Output range, inclusive: from the line containing "-30,7 +30,7 @@" to the line containing "-157,7 +157,7 @@". Restate those lines from the data below word for word and only those.

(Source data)

•••

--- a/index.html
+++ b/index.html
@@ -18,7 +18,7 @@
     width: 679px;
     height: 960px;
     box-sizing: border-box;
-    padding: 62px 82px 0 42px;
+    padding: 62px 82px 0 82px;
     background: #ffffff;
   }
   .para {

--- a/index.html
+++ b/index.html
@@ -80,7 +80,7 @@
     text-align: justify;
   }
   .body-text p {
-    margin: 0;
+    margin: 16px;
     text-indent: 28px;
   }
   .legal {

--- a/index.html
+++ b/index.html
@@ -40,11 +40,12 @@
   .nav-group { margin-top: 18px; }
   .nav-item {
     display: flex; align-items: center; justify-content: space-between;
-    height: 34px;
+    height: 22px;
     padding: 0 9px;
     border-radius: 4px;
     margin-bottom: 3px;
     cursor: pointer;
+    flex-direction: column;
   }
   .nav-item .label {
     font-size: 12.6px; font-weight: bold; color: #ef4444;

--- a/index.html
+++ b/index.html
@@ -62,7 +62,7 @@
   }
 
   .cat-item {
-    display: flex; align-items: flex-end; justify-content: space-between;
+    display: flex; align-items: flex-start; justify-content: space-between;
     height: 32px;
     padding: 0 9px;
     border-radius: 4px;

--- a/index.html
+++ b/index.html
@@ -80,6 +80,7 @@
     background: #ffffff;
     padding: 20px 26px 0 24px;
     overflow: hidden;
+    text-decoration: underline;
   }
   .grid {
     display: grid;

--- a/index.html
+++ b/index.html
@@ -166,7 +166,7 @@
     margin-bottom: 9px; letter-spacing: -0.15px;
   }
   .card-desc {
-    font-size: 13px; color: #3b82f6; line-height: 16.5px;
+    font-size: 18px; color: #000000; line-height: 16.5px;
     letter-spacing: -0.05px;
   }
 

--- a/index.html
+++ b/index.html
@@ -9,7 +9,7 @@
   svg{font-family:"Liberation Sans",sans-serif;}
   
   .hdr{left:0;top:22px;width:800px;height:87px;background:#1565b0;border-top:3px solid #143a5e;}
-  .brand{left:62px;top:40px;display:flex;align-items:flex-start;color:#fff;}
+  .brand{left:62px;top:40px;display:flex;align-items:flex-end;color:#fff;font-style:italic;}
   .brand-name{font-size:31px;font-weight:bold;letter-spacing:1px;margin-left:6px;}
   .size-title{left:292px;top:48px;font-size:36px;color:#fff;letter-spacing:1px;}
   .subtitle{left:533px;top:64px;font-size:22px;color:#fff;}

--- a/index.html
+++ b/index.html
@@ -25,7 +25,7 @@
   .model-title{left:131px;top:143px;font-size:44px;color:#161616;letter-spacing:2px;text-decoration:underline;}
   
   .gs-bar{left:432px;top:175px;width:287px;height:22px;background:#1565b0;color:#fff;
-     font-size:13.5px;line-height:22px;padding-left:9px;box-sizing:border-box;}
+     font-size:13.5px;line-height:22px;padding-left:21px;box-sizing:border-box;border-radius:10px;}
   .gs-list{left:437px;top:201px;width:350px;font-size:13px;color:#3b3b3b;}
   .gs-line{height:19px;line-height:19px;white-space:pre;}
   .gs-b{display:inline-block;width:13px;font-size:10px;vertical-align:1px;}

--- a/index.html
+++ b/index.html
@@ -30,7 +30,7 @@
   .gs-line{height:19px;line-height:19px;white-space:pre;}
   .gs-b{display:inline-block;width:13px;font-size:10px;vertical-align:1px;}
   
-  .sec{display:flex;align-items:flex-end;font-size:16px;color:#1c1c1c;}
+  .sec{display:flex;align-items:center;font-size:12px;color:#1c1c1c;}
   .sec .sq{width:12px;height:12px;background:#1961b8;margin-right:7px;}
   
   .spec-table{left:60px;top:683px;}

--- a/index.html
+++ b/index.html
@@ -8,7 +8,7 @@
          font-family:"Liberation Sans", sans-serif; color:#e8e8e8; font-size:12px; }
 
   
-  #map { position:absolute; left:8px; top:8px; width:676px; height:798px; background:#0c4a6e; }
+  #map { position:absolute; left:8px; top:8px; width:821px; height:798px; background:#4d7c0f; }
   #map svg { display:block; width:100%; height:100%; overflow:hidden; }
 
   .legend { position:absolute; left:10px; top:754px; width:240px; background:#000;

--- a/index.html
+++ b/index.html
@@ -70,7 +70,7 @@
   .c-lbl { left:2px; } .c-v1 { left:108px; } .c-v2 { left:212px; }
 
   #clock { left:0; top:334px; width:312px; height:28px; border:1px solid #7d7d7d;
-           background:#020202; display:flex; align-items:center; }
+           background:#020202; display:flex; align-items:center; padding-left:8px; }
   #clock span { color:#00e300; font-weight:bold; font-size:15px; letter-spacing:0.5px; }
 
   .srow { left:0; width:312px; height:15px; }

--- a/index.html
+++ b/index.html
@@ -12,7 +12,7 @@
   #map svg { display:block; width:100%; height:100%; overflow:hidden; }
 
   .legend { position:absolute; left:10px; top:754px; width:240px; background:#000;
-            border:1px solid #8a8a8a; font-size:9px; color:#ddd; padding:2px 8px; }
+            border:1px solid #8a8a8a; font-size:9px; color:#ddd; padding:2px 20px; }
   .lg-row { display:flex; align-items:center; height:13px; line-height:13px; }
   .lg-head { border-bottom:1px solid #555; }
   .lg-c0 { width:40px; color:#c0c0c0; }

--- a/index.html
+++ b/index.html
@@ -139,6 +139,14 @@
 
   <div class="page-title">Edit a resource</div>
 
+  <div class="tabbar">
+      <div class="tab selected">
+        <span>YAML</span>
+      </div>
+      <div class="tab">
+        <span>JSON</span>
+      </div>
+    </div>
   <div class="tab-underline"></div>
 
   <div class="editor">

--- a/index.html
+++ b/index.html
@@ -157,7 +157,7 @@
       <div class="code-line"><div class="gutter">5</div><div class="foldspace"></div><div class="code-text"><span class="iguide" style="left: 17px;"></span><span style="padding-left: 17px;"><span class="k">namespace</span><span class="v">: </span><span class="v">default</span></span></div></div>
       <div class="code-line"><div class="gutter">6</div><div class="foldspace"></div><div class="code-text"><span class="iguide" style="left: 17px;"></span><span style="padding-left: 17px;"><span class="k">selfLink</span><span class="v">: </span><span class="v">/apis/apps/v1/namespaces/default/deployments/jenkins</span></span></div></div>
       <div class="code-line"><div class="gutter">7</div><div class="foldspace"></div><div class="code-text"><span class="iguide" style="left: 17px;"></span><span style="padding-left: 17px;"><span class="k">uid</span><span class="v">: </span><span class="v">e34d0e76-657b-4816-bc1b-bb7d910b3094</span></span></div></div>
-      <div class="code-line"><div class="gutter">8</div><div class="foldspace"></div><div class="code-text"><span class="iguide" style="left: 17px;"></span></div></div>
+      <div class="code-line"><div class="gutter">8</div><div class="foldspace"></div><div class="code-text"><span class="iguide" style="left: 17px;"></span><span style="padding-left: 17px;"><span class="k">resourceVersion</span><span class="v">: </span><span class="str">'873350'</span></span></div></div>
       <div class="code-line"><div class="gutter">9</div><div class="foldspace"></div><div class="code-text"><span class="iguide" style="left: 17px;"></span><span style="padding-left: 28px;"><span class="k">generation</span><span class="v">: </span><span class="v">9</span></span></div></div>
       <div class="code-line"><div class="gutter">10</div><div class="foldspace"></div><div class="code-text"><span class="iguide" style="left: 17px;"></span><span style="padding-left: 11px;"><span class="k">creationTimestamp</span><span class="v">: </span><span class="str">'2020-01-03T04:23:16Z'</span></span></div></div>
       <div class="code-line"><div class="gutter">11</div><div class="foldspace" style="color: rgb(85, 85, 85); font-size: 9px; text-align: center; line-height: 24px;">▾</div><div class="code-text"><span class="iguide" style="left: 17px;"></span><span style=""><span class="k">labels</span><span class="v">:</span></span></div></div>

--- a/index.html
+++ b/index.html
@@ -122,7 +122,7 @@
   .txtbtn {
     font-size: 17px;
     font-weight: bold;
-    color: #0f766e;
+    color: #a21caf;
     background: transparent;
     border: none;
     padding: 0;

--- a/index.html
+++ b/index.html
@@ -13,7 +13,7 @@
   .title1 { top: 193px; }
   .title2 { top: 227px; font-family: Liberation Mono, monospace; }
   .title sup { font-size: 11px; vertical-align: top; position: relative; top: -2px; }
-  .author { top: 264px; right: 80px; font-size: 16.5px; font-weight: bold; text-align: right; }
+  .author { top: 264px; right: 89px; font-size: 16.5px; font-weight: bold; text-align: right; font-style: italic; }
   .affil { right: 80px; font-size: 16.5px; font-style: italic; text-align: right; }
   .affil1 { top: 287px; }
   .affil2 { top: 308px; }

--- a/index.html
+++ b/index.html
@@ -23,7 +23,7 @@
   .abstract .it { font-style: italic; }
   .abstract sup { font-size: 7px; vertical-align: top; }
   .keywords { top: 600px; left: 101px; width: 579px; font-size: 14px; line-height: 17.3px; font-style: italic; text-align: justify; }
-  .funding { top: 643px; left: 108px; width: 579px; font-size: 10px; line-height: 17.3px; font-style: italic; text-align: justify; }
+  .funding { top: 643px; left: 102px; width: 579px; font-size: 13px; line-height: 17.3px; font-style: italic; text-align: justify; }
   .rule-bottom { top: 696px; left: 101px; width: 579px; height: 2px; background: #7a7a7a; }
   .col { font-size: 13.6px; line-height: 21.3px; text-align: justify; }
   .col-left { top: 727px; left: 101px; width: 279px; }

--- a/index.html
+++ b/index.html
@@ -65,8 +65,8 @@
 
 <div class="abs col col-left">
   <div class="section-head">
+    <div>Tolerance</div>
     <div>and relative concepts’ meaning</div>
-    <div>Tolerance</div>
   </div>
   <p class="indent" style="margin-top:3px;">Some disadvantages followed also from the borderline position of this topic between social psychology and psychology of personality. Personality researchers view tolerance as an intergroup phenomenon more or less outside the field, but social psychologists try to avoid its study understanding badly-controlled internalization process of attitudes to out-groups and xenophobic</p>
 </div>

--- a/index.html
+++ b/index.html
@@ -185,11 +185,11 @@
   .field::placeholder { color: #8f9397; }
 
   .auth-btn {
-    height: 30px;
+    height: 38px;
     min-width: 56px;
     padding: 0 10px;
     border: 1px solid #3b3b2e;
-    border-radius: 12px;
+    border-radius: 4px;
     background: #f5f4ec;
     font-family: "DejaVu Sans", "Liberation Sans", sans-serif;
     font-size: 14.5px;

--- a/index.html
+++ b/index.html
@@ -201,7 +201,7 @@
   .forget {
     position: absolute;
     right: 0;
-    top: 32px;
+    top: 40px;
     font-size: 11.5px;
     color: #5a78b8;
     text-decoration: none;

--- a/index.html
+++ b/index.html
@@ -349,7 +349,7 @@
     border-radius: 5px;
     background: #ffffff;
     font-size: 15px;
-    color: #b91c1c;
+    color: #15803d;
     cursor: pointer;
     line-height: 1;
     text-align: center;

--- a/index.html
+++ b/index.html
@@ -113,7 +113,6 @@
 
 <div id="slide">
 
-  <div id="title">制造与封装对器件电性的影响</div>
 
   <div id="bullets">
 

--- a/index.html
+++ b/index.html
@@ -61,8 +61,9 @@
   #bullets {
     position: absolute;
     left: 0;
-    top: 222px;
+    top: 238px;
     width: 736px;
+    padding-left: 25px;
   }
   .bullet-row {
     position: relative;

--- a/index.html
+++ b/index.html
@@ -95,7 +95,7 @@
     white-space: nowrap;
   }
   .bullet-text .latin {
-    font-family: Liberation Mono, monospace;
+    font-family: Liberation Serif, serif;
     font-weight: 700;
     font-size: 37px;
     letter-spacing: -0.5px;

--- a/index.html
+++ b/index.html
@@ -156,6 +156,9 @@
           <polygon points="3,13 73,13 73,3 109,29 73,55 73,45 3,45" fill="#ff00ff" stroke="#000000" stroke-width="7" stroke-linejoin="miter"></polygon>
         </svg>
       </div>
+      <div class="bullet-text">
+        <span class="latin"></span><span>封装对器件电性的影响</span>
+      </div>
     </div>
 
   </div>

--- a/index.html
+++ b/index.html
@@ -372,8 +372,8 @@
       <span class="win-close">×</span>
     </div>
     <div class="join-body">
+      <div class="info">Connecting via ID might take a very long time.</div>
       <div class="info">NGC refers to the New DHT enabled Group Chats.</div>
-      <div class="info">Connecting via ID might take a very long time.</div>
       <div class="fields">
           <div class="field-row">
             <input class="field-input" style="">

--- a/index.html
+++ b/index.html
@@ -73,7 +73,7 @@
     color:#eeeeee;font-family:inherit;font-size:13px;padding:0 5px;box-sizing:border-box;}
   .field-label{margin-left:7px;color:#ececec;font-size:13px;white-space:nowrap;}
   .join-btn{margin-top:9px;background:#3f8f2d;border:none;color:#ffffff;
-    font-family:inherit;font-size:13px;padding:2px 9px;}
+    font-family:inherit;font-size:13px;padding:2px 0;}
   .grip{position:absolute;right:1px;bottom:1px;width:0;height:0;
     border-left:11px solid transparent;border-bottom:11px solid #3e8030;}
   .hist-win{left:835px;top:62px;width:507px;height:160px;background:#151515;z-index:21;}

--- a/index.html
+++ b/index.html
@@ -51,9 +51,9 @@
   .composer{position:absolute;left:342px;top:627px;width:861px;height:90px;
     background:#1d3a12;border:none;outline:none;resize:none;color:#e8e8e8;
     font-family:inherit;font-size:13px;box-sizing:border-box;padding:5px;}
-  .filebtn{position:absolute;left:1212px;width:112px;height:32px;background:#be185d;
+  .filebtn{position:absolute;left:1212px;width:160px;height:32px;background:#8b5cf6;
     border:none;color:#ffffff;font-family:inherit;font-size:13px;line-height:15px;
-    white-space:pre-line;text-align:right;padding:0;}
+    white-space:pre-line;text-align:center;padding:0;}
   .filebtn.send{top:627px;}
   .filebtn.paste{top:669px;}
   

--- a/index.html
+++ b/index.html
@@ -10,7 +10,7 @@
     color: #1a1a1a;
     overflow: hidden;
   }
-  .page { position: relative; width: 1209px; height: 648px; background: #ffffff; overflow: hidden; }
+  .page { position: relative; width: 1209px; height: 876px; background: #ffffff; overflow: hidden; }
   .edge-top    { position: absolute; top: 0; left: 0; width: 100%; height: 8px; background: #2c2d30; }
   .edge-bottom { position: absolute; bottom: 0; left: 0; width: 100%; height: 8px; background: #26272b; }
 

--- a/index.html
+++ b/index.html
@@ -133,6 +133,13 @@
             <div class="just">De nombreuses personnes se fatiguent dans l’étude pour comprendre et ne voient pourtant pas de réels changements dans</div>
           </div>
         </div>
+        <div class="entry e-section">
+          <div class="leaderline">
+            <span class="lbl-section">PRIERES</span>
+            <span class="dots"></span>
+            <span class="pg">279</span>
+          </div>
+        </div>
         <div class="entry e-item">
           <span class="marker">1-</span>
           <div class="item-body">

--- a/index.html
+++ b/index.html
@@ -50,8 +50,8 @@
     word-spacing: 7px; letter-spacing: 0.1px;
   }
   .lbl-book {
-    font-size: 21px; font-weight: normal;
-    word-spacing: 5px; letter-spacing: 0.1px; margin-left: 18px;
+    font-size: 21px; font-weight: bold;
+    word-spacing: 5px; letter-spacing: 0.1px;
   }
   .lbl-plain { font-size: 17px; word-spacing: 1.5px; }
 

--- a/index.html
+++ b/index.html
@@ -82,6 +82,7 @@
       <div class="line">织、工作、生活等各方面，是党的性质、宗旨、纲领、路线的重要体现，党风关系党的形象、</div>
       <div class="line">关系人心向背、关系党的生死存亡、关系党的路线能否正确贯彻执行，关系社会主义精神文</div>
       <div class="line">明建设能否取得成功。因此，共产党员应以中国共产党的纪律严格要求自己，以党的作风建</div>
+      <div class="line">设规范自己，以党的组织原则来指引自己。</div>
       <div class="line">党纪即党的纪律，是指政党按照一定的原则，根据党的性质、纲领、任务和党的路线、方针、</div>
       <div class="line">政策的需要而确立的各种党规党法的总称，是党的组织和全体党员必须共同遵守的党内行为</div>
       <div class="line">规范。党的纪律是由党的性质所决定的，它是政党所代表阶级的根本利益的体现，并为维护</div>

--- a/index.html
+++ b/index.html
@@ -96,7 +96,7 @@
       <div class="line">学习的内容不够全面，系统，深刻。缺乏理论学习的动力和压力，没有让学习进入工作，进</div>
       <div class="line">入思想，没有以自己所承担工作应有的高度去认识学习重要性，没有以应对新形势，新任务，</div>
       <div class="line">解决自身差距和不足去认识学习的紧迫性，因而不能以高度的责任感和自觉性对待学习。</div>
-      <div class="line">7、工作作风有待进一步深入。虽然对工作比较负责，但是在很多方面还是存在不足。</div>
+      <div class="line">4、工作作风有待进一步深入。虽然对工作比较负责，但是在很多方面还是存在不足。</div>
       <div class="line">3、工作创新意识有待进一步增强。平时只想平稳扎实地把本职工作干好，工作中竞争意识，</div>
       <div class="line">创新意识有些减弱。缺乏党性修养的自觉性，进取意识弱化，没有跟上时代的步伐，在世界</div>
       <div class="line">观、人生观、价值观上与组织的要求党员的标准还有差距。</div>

•••

» **Your response**
@@ -30,7 +30,7 @@
   .gs-line{height:19px;line-height:19px;white-space:pre;}
   .gs-b{display:inline-block;width:13px;font-size:10px;vertical-align:1px;}
   
-  .sec{display:flex;align-items:flex-end;font-size:16px;color:#1c1c1c;}
+  .sec{display:flex;align-items:center;font-size:12px;color:#1c1c1c;}
   .sec .sq{width:12px;height:12px;background:#1961b8;margin-right:7px;}
   
   .spec-table{left:60px;top:683px;}

--- a/index.html
+++ b/index.html
@@ -8,7 +8,7 @@
          font-family:"Liberation Sans", sans-serif; color:#e8e8e8; font-size:12px; }
 
   
-  #map { position:absolute; left:8px; top:8px; width:676px; height:798px; background:#0c4a6e; }
+  #map { position:absolute; left:8px; top:8px; width:821px; height:798px; background:#4d7c0f; }
   #map svg { display:block; width:100%; height:100%; overflow:hidden; }
 
   .legend { position:absolute; left:10px; top:754px; width:240px; background:#000;

--- a/index.html
+++ b/index.html
@@ -70,7 +70,7 @@
   .c-lbl { left:2px; } .c-v1 { left:108px; } .c-v2 { left:212px; }
 
   #clock { left:0; top:334px; width:312px; height:28px; border:1px solid #7d7d7d;
-           background:#020202; display:flex; align-items:center; }
+           background:#020202; display:flex; align-items:center; padding-left:8px; }
   #clock span { color:#00e300; font-weight:bold; font-size:15px; letter-spacing:0.5px; }
 
   .srow { left:0; width:312px; height:15px; }

--- a/index.html
+++ b/index.html
@@ -12,7 +12,7 @@
   #map svg { display:block; width:100%; height:100%; overflow:hidden; }
 
   .legend { position:absolute; left:10px; top:754px; width:240px; background:#000;
-            border:1px solid #8a8a8a; font-size:9px; color:#ddd; padding:2px 8px; }
+            border:1px solid #8a8a8a; font-size:9px; color:#ddd; padding:2px 20px; }
   .lg-row { display:flex; align-items:center; height:13px; line-height:13px; }
   .lg-head { border-bottom:1px solid #555; }
   .lg-c0 { width:40px; color:#c0c0c0; }

--- a/index.html
+++ b/index.html
@@ -139,6 +139,14 @@
 
   <div class="page-title">Edit a resource</div>
 
+  <div class="tabbar">
+      <div class="tab selected">
+        <span>YAML</span>
+      </div>
+      <div class="tab">
+        <span>JSON</span>
+      </div>
+    </div>
   <div class="tab-underline"></div>
 
   <div class="editor">

--- a/index.html
+++ b/index.html
@@ -157,7 +157,7 @@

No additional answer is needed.